DATA SUPPLIED:
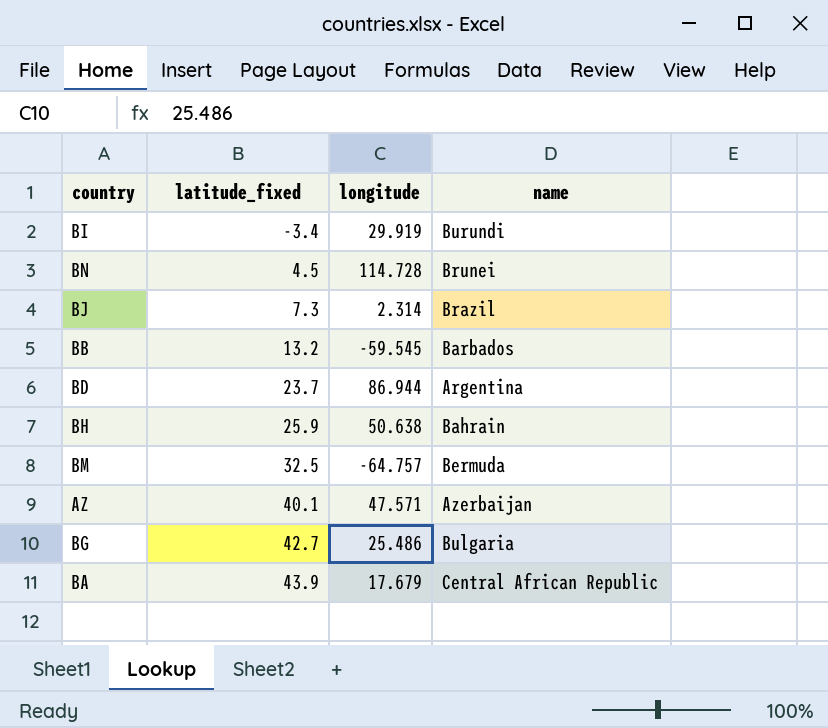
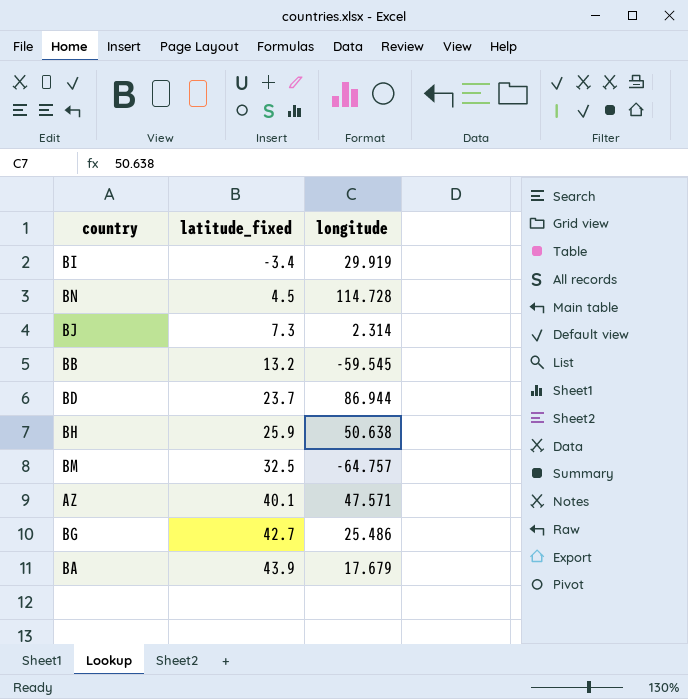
column name | position: 4 -> none

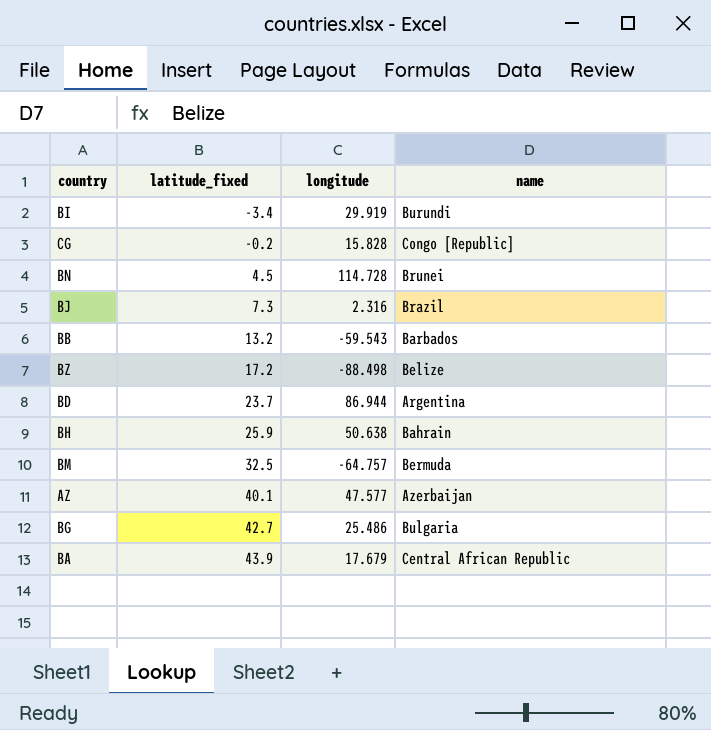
column name | position: none -> 4
row CG: none -> -0.2 | 15.828 | Congo [Republic]
BJ | longitude: 2.314 -> 2.316
BB | longitude: -59.545 -> -59.543
row BZ: none -> 17.2 | -88.498 | Belize
AZ | longitude: 47.571 -> 47.577

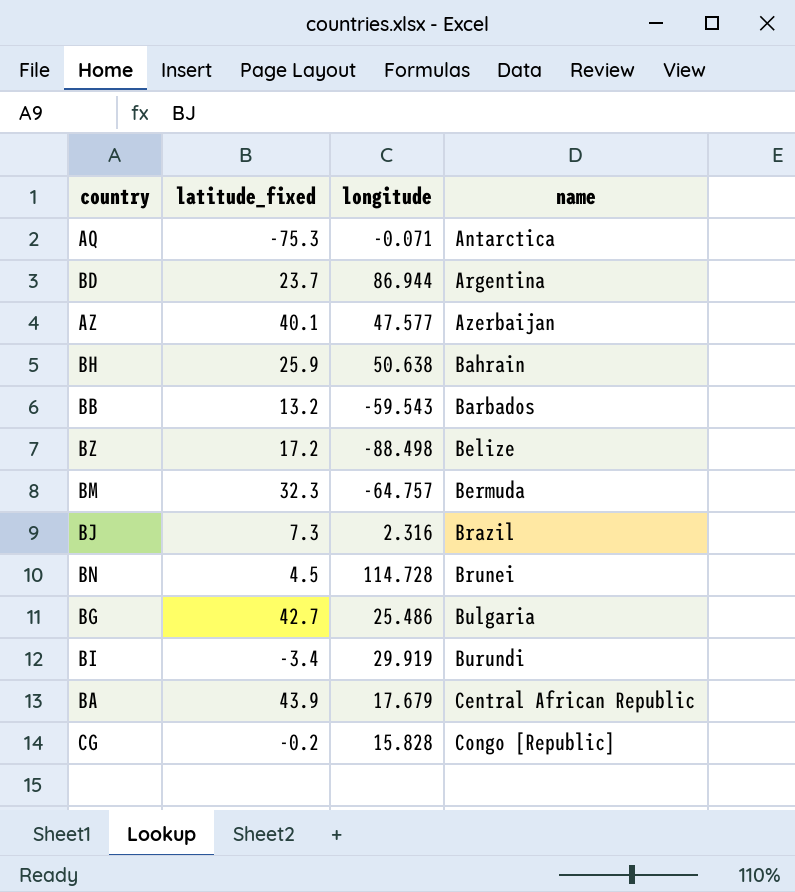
row order: latitude_fixed ascending -> name ascending
row AQ: none -> -75.3 | -0.071 | Antarctica
BM | latitude_fixed: 32.5 -> 32.3

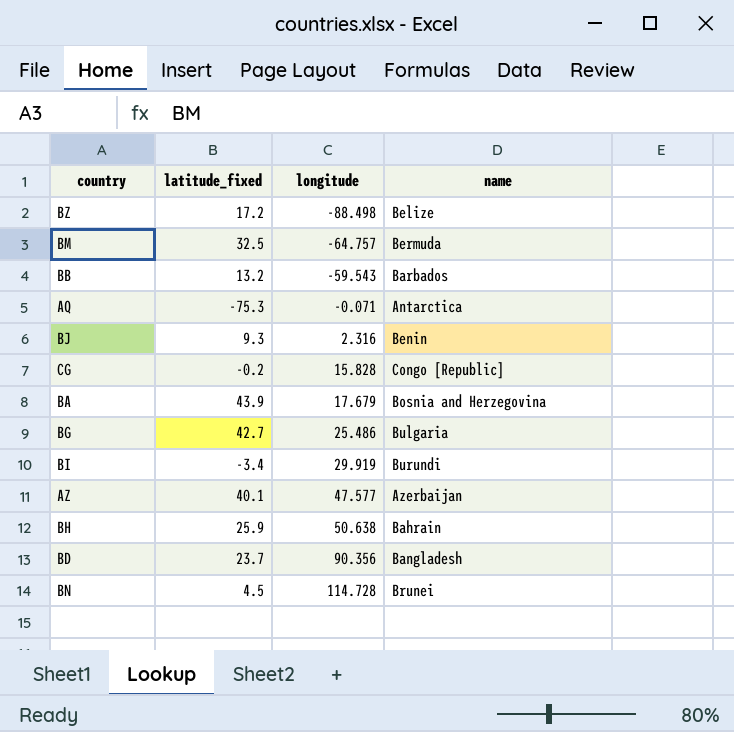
row order: name ascending -> longitude ascending
BM | latitude_fixed: 32.3 -> 32.5
BJ | latitude_fixed: 7.3 -> 9.3
BJ | name: Brazil -> Benin
BA | name: Central African Republic -> Bosnia and Herzegovina
BD | longitude: 86.944 -> 90.356
BD | name: Argentina -> Bangladesh

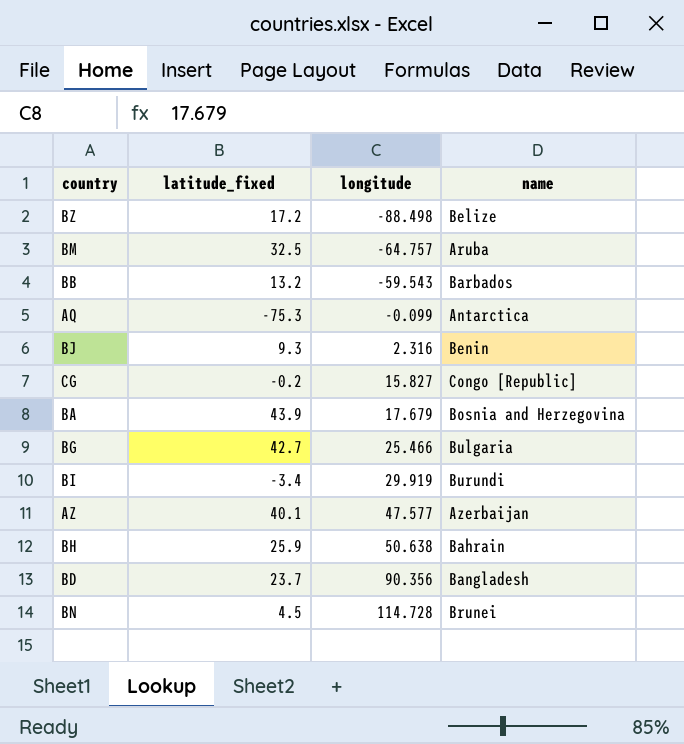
BM | name: Bermuda -> Aruba
AQ | longitude: -0.071 -> -0.099
CG | longitude: 15.828 -> 15.827
BG | longitude: 25.486 -> 25.466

EXERCISE BRIEF:
The copy should hold only the lines from the one with "BJ | latitude_fixed: 7.3 -> 9.3" through the one with "CG | longitude: 15.828 -> 15.827", exactly as they stand above. Leave out the pictures.

OUTPUT FOR THIS TASK:
BJ | latitude_fixed: 7.3 -> 9.3
BJ | name: Brazil -> Benin
BA | name: Central African Republic -> Bosnia and Herzegovina
BD | longitude: 86.944 -> 90.356
BD | name: Argentina -> Bangladesh

BM | name: Bermuda -> Aruba
AQ | longitude: -0.071 -> -0.099
CG | longitude: 15.828 -> 15.827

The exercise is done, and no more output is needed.